Exercise
Leaving out only the pictures, write out all the entries exactly.

[Front-end code change data]
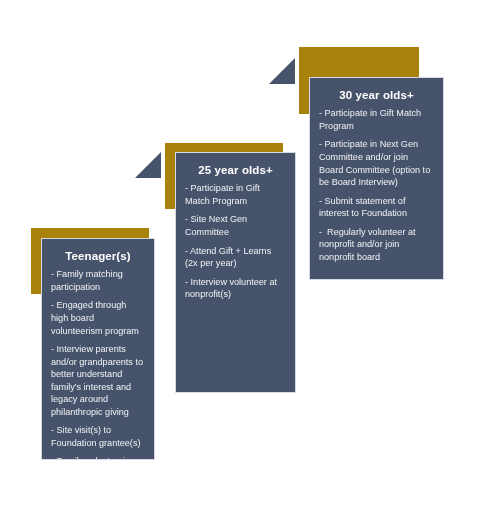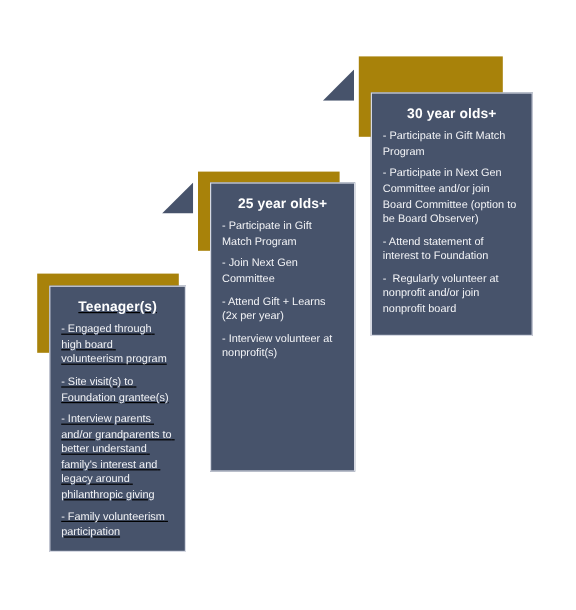"- Participate in Next Gen" li { text: Observer -> Interview }
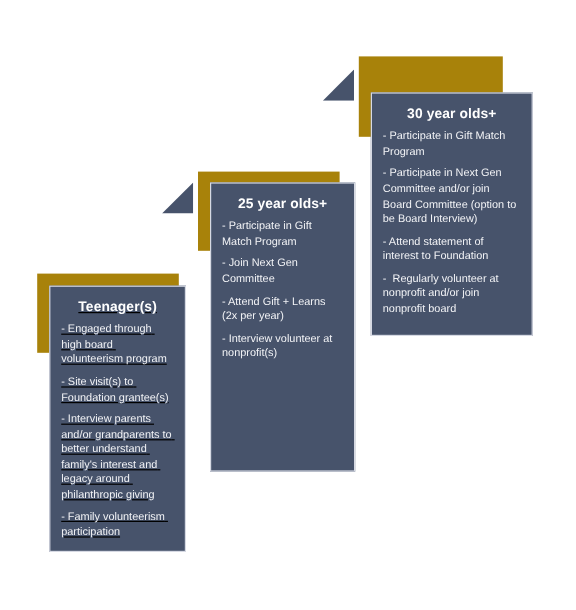"- Attend statement of interest" li { text: Attend -> Submit }
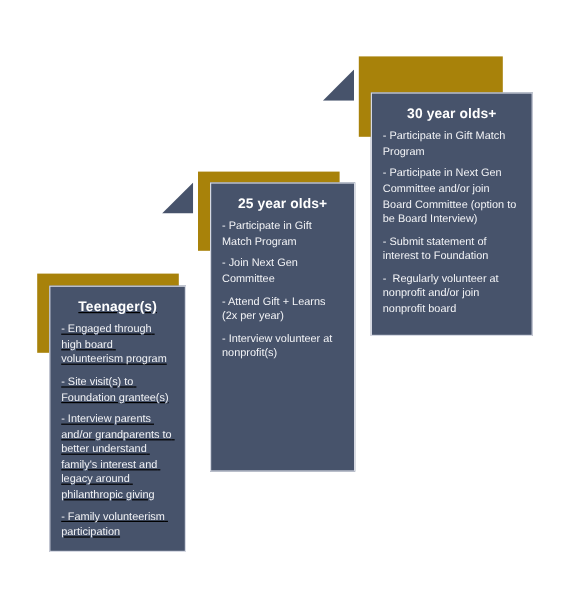"- Join Next Gen Committee" li { text: Join -> Site }
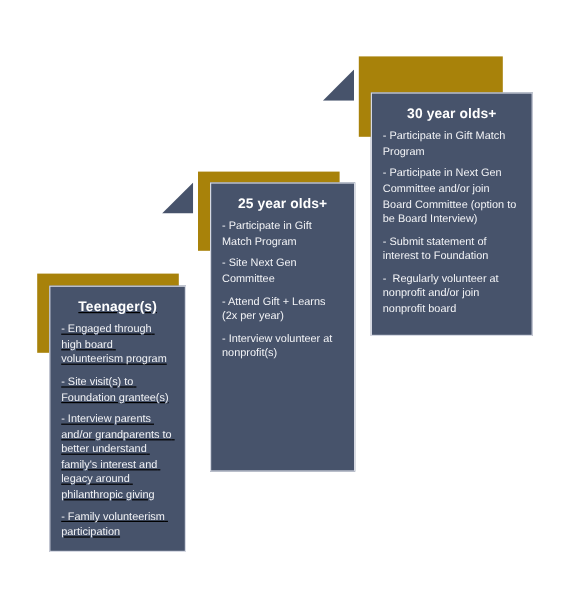"Teenager(s)" #card-1 { text-decoration: underline -> none }
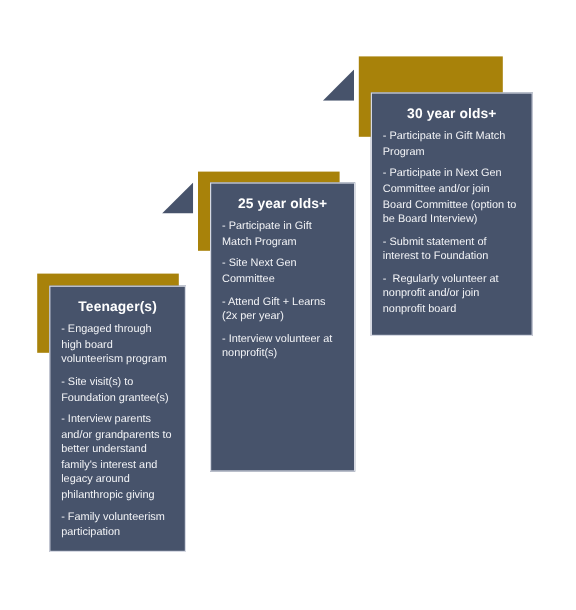"- Family matching participation" li { html: none -> <li>- Family matching participation</li> }
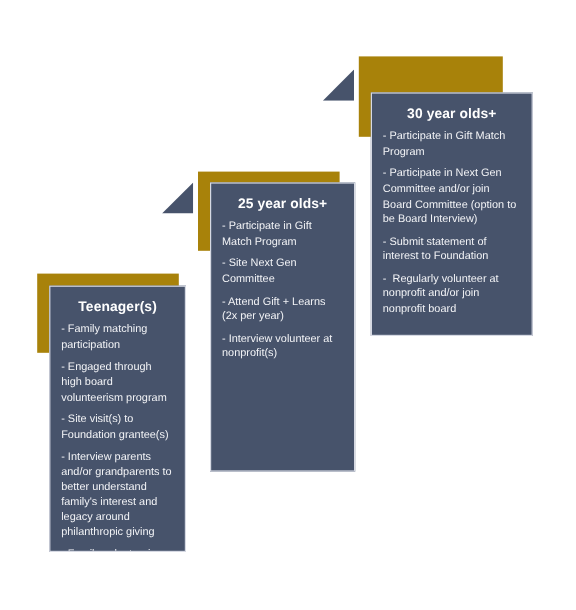"- Site visit(s) to Foundation" li { order: before "- Interview parents and/or grandparents" -> after "- Interview parents and/or grandparents" }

Answer to the problem
"- Participate in Next Gen" li { text: Observer -> Interview }
"- Attend statement of interest" li { text: Attend -> Submit }
"- Join Next Gen Committee" li { text: Join -> Site }
"Teenager(s)" #card-1 { text-decoration: underline -> none }
"- Family matching participation" li { html: none -> <li>- Family matching participation</li> }
"- Site visit(s) to Foundation" li { order: before "- Interview parents and/or grandparents" -> after "- Interview parents and/or grandparents" }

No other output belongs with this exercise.